* _Data extracted from a collection_:
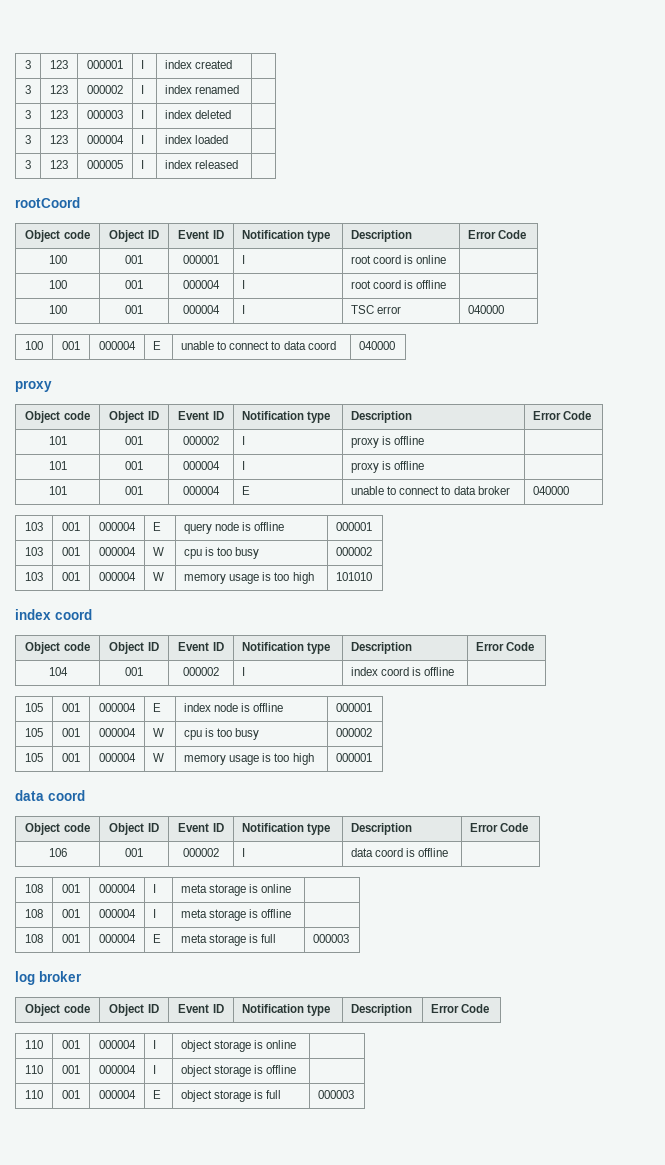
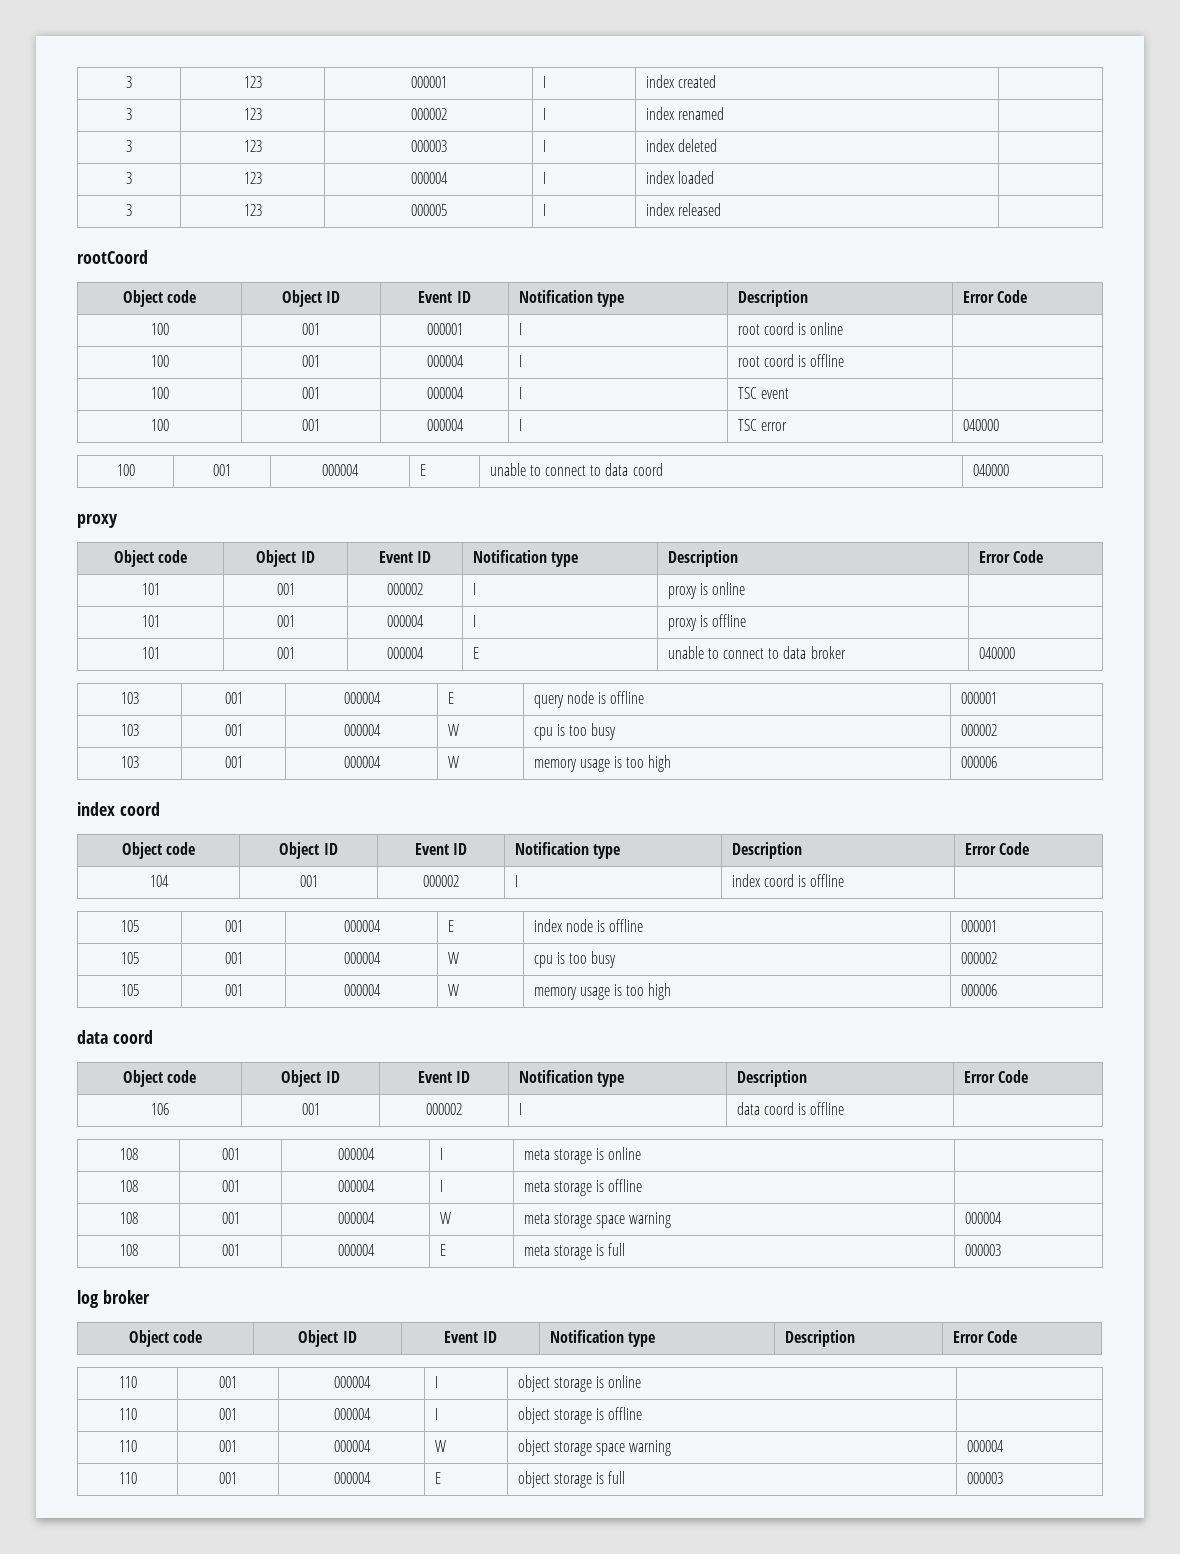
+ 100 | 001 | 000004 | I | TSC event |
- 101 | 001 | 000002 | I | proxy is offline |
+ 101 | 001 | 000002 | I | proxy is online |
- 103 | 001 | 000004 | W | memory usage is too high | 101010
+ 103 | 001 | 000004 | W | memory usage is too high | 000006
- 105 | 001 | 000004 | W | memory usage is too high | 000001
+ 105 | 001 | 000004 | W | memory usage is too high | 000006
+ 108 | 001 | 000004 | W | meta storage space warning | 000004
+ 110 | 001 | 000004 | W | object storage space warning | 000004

* _Exercise prompt_:
Filter the entries above down to the lines that hold the word "proxy", and copy those lines.

* _Exercise response_:
- 101 | 001 | 000002 | I | proxy is offline |
+ 101 | 001 | 000002 | I | proxy is online |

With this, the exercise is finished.